No uncertainty attends the deaths of two of the separated children who died while in federal custody. Seven-year-old Jakelin Caal and 8-year-old Felipe Gomez Alonzo survived the grueling passage from Guatemala only to die on American soil.

Others have suffered the emotional and physical torment of separation from their parents and incarceration in unacceptable conditions. As the president of the American Academy of Pediatrics said, "These detention centers are bad. They're cold, the lights are on 24/7, there are open toilets, and as a child, if you're not sick you can get sick."

No medical degree was required to understand the hazard the Trump administration embraced as it pursued its cruel and unusual treatment of the asylum-seeking families. Complaints about unsanitary conditions and inadequate medical care were made months before the two children died. But if the administration can't even keep track of the number of children it has detained, why would we expect them be kept safe and healthy?

If the detention center deaths were a predictable consequence of bad policy and inept administration, the continued suffering of a Syrian teen blocked from getting medical care in the US is a case of knowing and intentional cruelty inflicted moment-by-moment. The 16-year-old Syrian girl named Marwa was disfigured when a bomb struck her home.

Syria is on the list of predominantly Muslim countries targeted by Trump's travel ban, so even though Marwa is now in Germany, the administration won't let her get surgery in Boston, according to the Guardian.

Others blocked by the policy include a 7-year-old Somali boy whose father has died and whose mother lives in the US. A Yemeni mother was permitted to visit to say goodbye to her dying child, but only after international celebrities took up her cause. Those who seek waivers without celebrity assistance suffer a 98% rejection rate.

The tragic irony of mercy granted on the basis of celebrity seems a fitting illustration of the Trump era. A president whose own self-constructed celebrity was key to his election could hardly be expected to cast a wary eye on a system that empowers the famous. A far less crass public figure, the first lady should have been given the benefit of the doubt when she announced her "Be Best" campaign for kids, and she received positive press when she visited the border facility in Texas last June. She undercut the effort by wearing a jacket decorated with the weird message "I really don't care, do u?" But she deserved credit for going where her husband had not.

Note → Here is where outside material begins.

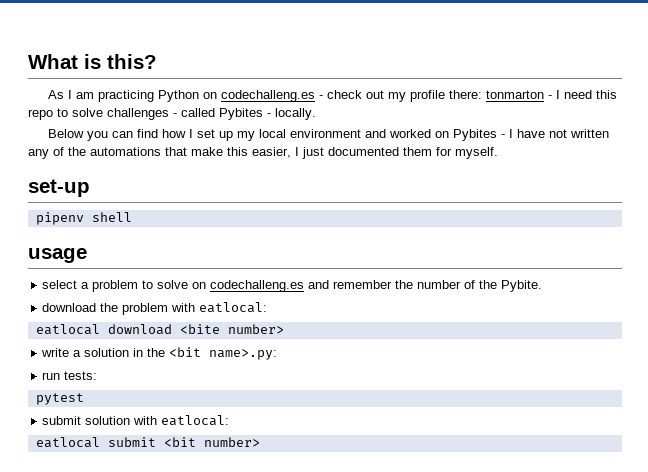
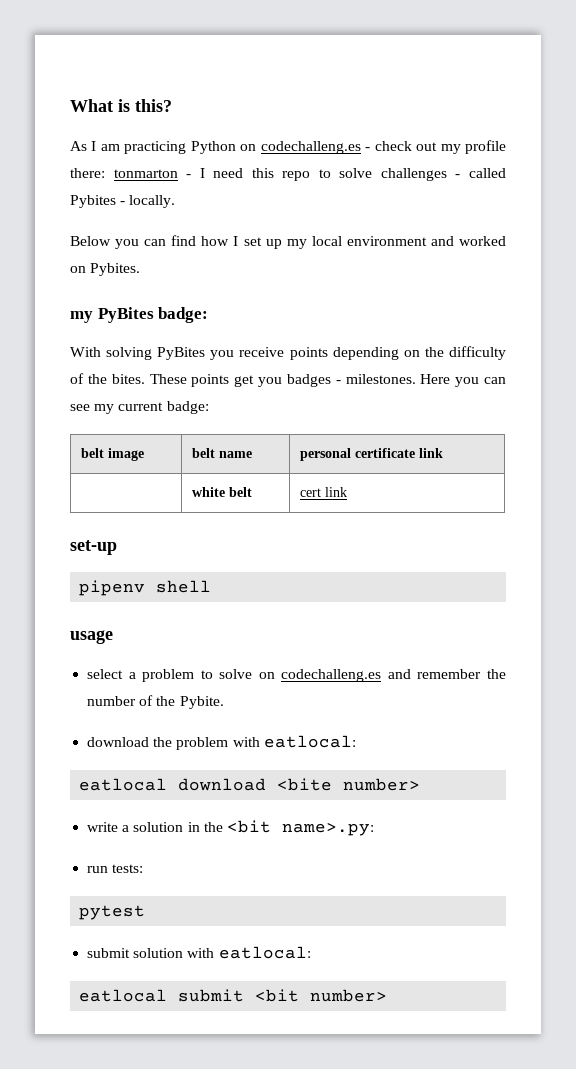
[453,129,610,141] [28,147,498,159] Pybites - I have not written any of the automations that make this easier, I just documented them for myself. -> [90,263,141,276] [70,307,209,323] [70,346,506,360] [70,373,506,387] [70,401,209,414] [81,448,145,461] [192,448,253,458] [300,448,444,461] [192,487,253,497] [300,487,348,497] Pybites. // my PyBites badge: // With solving PyBites you receive points depending on the difficulty of the bites. These points get you badges - milestones. Here you can see my current badge: // belt image | belt name | personal certificate link // | white belt | cert link

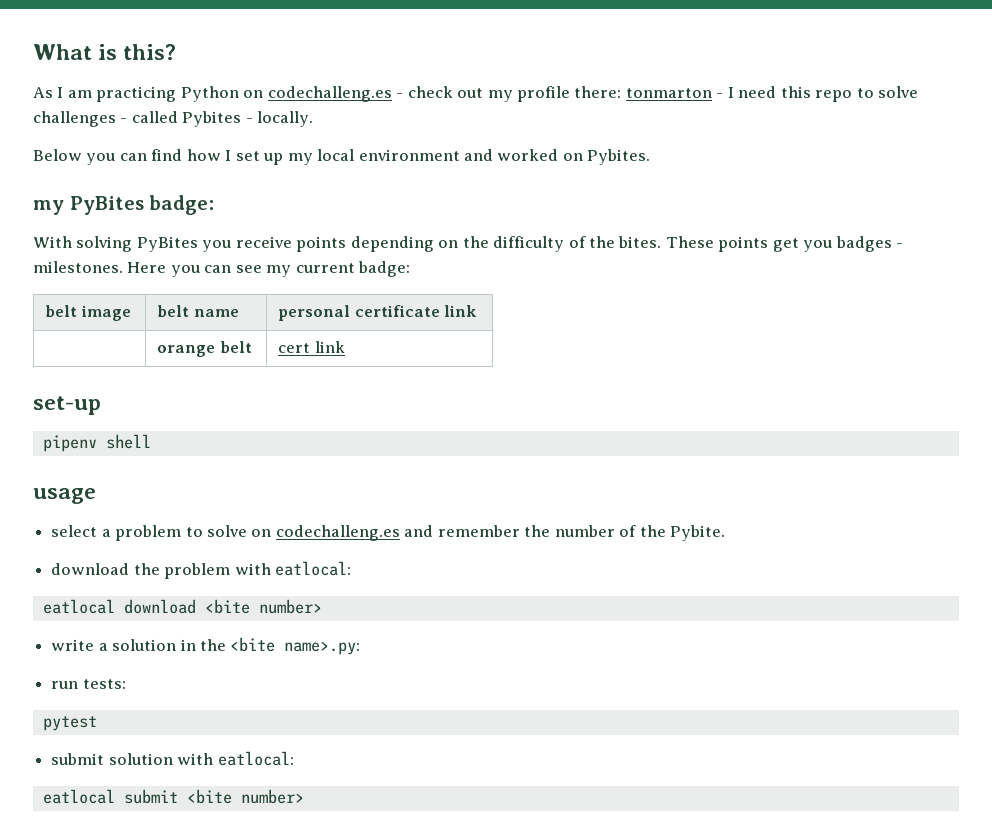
[192,487,226,497] white -> [157,345,216,357] orange
[226,820,271,833] <bit -> [230,637,276,652] <bite
[255,989,300,1002] <bit -> [186,789,232,804] <bite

Six month later, Melania Trump's credits have expired and her husband's administration has continued its malign agenda. In an apparent slap at his predecessor, whose own first lady made child nutrition a focus, the administration has decided that it would be okay to take some of the nutrients out of school lunches and replace them with sugar and salt. Agriculture Secretary Sonny Perdue says kids threw out too many of the healthy lunches because they didn't like the taste. The new standard will stop the waste. Advocates say Perdue was completely wrong on the facts, but his rules will cut costs and permit food companies to sell more highly-processed and less-perishable stuff to school buyers.

Equally concerning is the data on children and health insurance. In the first year of the Trump administration, the number of children not covered by insurance increased for the first time since 2008. Does anyone think a child can "Be Best" without check-ups or inoculations?

In fact, there are some Americans who do think kids should be spared vaccines, and the President himself has cast doubt on vaccination requirements. This doubt is so lacking in merit, and so readily refuted by science, that it should be a simple thing for the first lady to address with her husband, with whom she lives in the White House. Turn him around on this topic, and next she might persuade him to feed schoolchildren properly and even reunite all the boys and girls separated at the border with their parents. "Being Best" should start in the home.